Ricevuto il cadeaux, all’iniziale proposito di distruggere il relitto appena ripescato dal passato, il flusso narrativo è interrotto da un flashback che apre l’affascinante ricordo alla maniera chiariana, cioè recuperando il fatto imbalsamato con il soffio dell’oralità: “Ero, nell’anno di quella pagella, ripetente di terza elementare e recidivo nei quattro, nei tre e negli zero, per una specie di ostinazione a non capire e a non fare, che mi aveva preso come una malattia”… . Il termine malattia dovrebbe far riflettere ed essere considerato un dato indiziario della ribellione rumorosa di un bambino alieno alla rigidità imperante del tempo. Ironica è la figura del padre che, come successivamente l’autore stesso avrà modo di scrivere a più riprese, ogni qual volta si presentava l’odor della bocciatura era pronto a giurare, da buon siciliano con la mano sul petto, l’iscrizione del figlio presso un altro istituto, a patto di una promozione.
Nella preziosa rievocazione del ricordo l’autore racconta l’esame finale che dovette affrontare con la presenza della commissione della classe terza. Il maestro cercando una sottile umiliazione e prefigurando una futura attività nel negozio di cappelli della madre pone il seguente quesito: “Tuo zio compera dieci cappelli a dieci lire l’uno. Se vuole guadagnare in tutto venti lire, a quanto deve vendere ciascun cappello?”. All’esitazione dell’alunno di fronte al quesito e allo scorno del maestro ne segue un’ulteriore semplificazione: “Se tuo zio compra un cappello per dieci lire, a quanto deve venderlo per guadagnare due lire?” che sortisce il medesimo silenzio di prima. Ed ecco che, fedele al motto latino in cauda venenum, il piccolo Piero combina l’ennesima delle sue marachelle, svuotando la propria vescica verso la porta chiusa della classe. Il colpo di genio arriva quando, proprio in virtù dell’espletamento del bisogno, la foschia del quesito si dipana e, scaraventato l’uscio della porta all’apertura, lo scolaro proferisce la soluzione, mentre rivoli di urina corrono come uno stretto rigagnolo verso la commissione riunita.

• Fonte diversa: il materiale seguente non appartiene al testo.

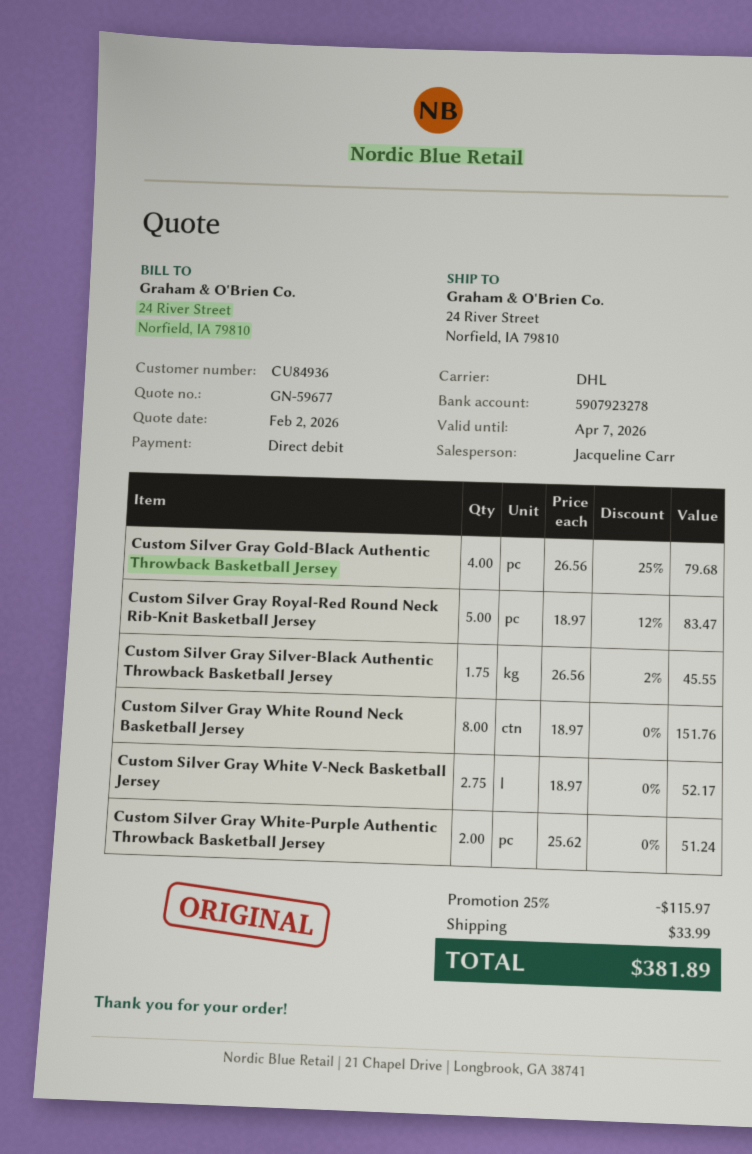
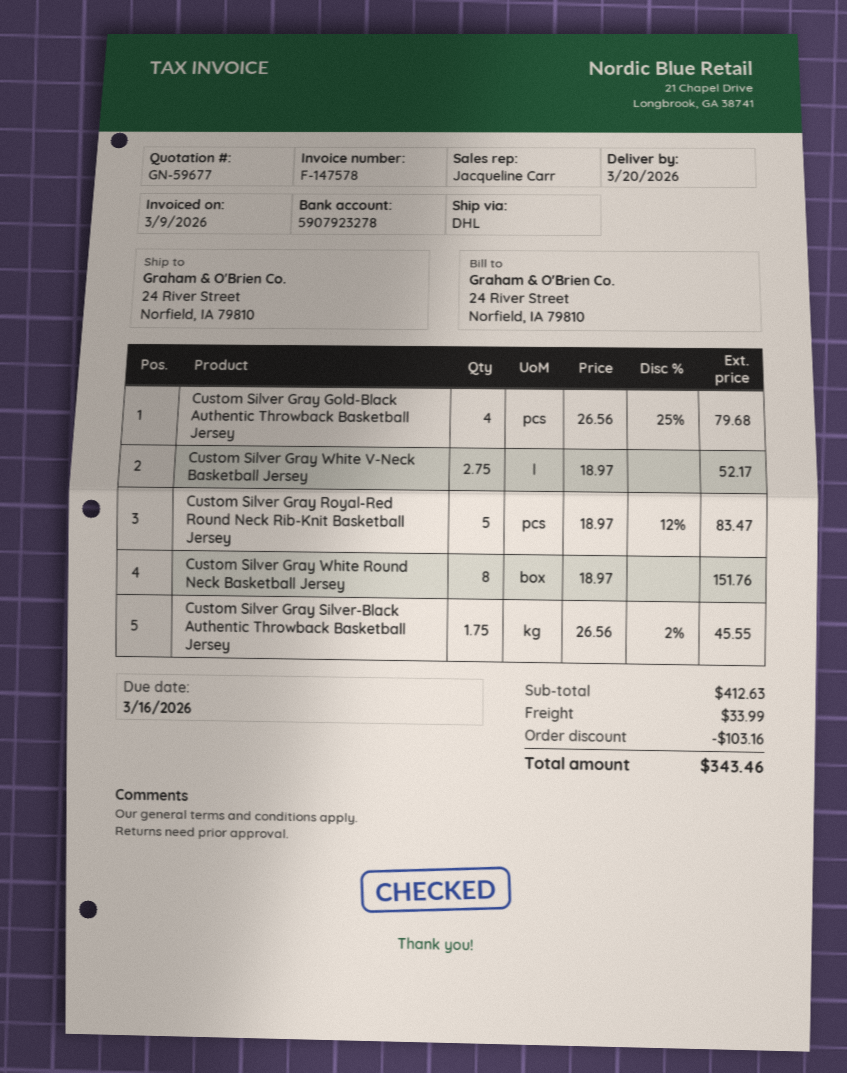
Custom Silver Gray White-Purple Authentic Throwback Basketball Jersey: 2 x 25.62 = 51.24 -> none
discount: 115.97 -> 103.16
total: 381.89 -> 343.46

Da un dettaglio un ricordo, da un ricordo la vita, dalla vita un insegnamento. È così che si potrebbe riassumere l’intera prosa di Chiara. Pertanto, l’alunno di ieri, che l’autore dice di non poter ritrovare perché effimero e sfuggevole a farsi rapire dallo sguardo dell’uomo di oggi, non è più prigioniero dell’onta vergognosa di un fastidio umiliante, ma trova la pace, preservando il ricordo che scampa alle fiamme della distruzione e dell’oblio.
Di quella pagella di terza elementare che sopravvive, ritroviamo una nobile catarsi: non più macchia, ma fraterna carezza, un surrogato di empatia, una stilla di comprensione. Grazie a questa fortuita scoperta quel bambino, futuro narratore a cui la sorte tributò il dono di scrivere, ritrova un “compagno” che ha avuto la fortuna di capire quanto non sia scontata la nostra esperienza umana e che la fonte del disagio può essere superata prima (ne beneficiano i tempi futuri e gli studenti oggi, con un eccessivo candore empatico), e dopo, rendendo la letteratura emanazione della vita.